Serge Théloma Rédacteur LeMagduCiné

Variation poétique sur le film de Coppola, librement inspirée du poème d’Arthur Rimbaud, Le Bateau ivre (1871)

 

Comme je remontais des Fleuves indicibles,
Je ne me sentis plus guidé par les honneurs ;
Des Vietcongs hagards qui nous restaient invisibles,
Nous auraient cloués nus aux poteaux de l’horreur.

J’étais insoucieux de tous les équipages,
Flingueurs de 17 ans et colonel Kilgore
Quand avec ces surfeurs ont fini ces tapages,
Le Fleuve m’a laissé remonter vers la mort.

Las des vrombissements honteux des hélicos,
Moi, Ben Willard, en bon capt’ain discipliné
Je partis ! Et les plus gradés des généraux
N’ont pas connu pour tuer, soldat si motivé

La musique a bercé les journées monotones
Plus léger qu’un bouchon trainé par l’Aviso
Danse le soldat Lance, sur un morceau des Stones
Dix nuits sans repérer le moindre bruit d’oiseau

Plus douce qu’aux soldats l’amer de leurs pétards,
La verdure de la jungle pénétra mes entrailles
Lorsqu’un tigre aux tâches noires sortit de nulle part
Nous détalâmes perdant courage et gouvernail !

Et dès lors, je me suis glissé dans son esprit
De ses mots, de ses lettres, je me suis imprégné
Dévorant les azurs verts je comprends ses pensées
Et je cerne peu à peu de ce Kurtz le délire

Mais surgit tout à coup un trio de playmates
Qui là se déhanchent aux criaillements des boys
Plus fortes que l’alcool en provenance des States,
Ils auront ces sirènes pour deux bidons de gasoil !
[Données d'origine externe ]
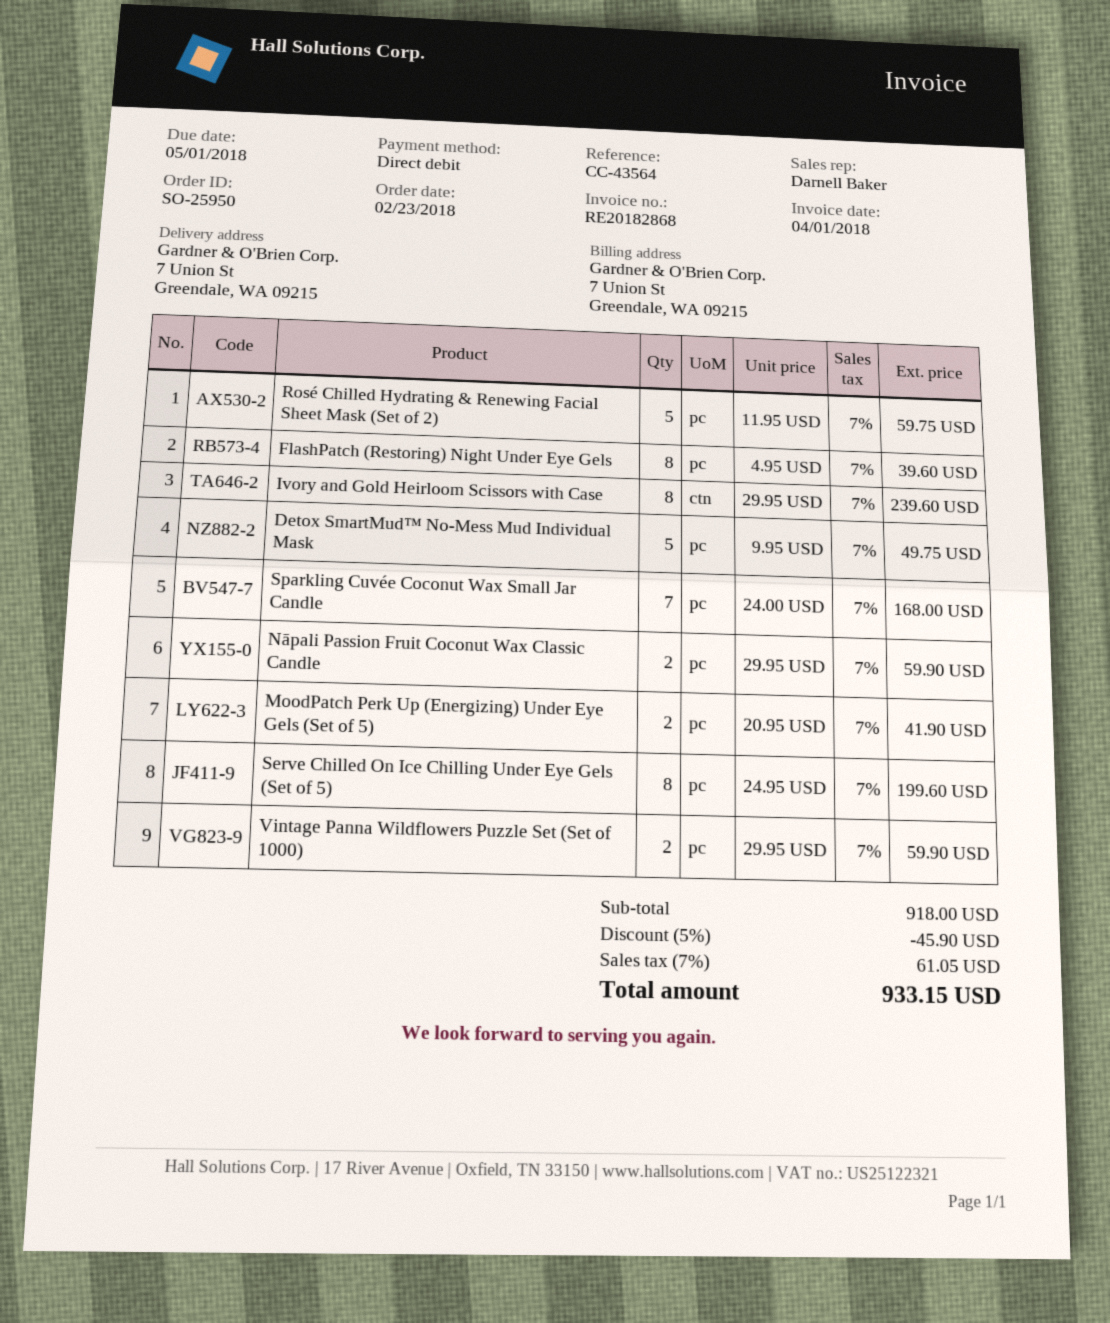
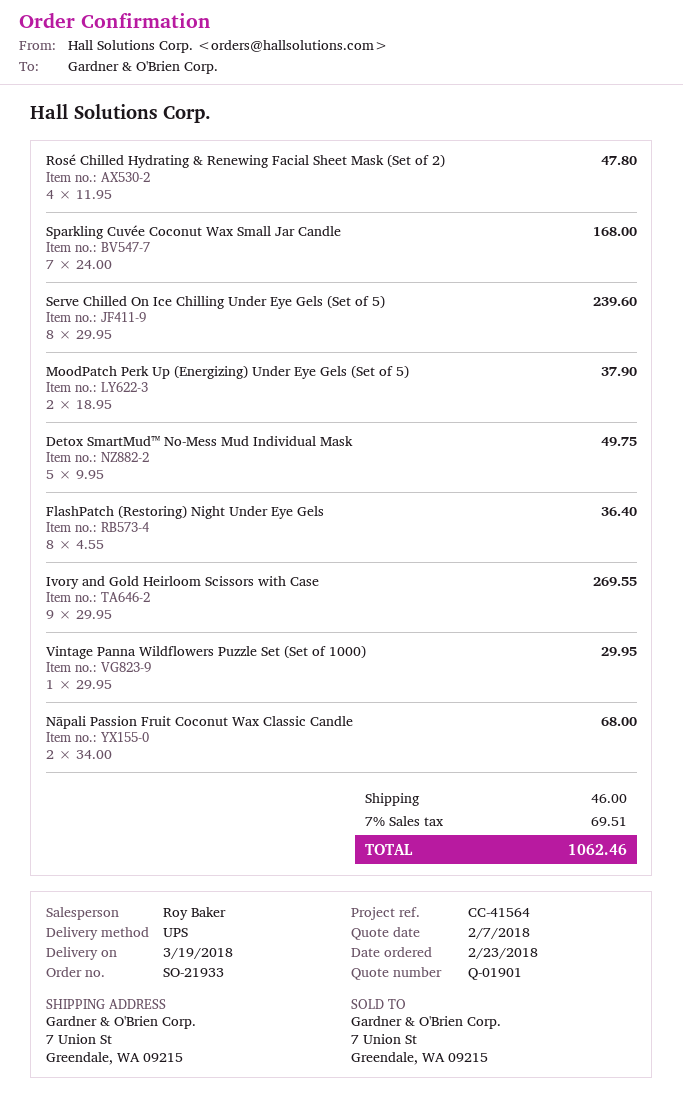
order number: SO-25950 -> SO-21933
reference: CC-43564 -> CC-41564
sales rep: Darnell Baker -> Roy Baker
Rosé Chilled Hydrating & Renewing Facial Sheet Mask (Set of 2): 5 x 11.95 = 59.75 -> 4 x 11.95 = 47.80
FlashPatch (Restoring) Night Under Eye Gels: 8 x 4.95 = 39.60 -> 8 x 4.55 = 36.40
Ivory and Gold Heirloom Scissors with Case: 8 x 29.95 = 239.60 -> 9 x 29.95 = 269.55
Nāpali Passion Fruit Coconut Wax Classic Candle: 2 x 29.95 = 59.90 -> 2 x 34.00 = 68.00
MoodPatch Perk Up (Energizing) Under Eye Gels (Set of 5): 2 x 20.95 = 41.90 -> 2 x 18.95 = 37.90
Serve Chilled On Ice Chilling Under Eye Gels (Set of 5): 8 x 24.95 = 199.60 -> 8 x 29.95 = 239.60
Vintage Panna Wildflowers Puzzle Set (Set of 1000): 2 x 29.95 = 59.90 -> 1 x 29.95 = 29.95
discount: 5% = 45.90 -> none
shipping: none -> 46.00
tax: 7% = 61.05 -> 7% = 69.51
total: 933.15 -> 1062.46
Je sais ces lieux crevant en éclairs, et les bombes
Et le napalm, les morts-vivants : je vois venir,
L’Aube exaltée ainsi qu’une forêt de tombes,
Et j’ai vu dans la nuit où un homme peut finir !

J’ai vu le soleil bas, taché d’horreurs gothiques,
Mes hommes assassinant une famille de Viet Mihns,
Pareils à des acteurs de drames très antiques
Je suis comme Orphée qui remonte le Styx

J’ai rêvé une nuit d’une beauté éblouie,
L’Aurore nue en offrande, dans une cage de tulle,
Cette Circé m’ensorcelle dois-je lui dire oui ?
Oh l’opium jaune et bleu d’une femme de consul !

J’ai suivi, des semaines, pareil à un traqueur
Méthodique, la foule aux abords des villages,
Sans songer un instant que toutes ces horreurs
Pussent d’un seul homme être l’apanage

J’ai vécu, savez-vous, d’incroyables folies
Mêlant au sang des femmes des glapissements de chiots
Des flèches de pacotille lancées comme des cris
Sous l’horizon du torse, une lance dans la peau !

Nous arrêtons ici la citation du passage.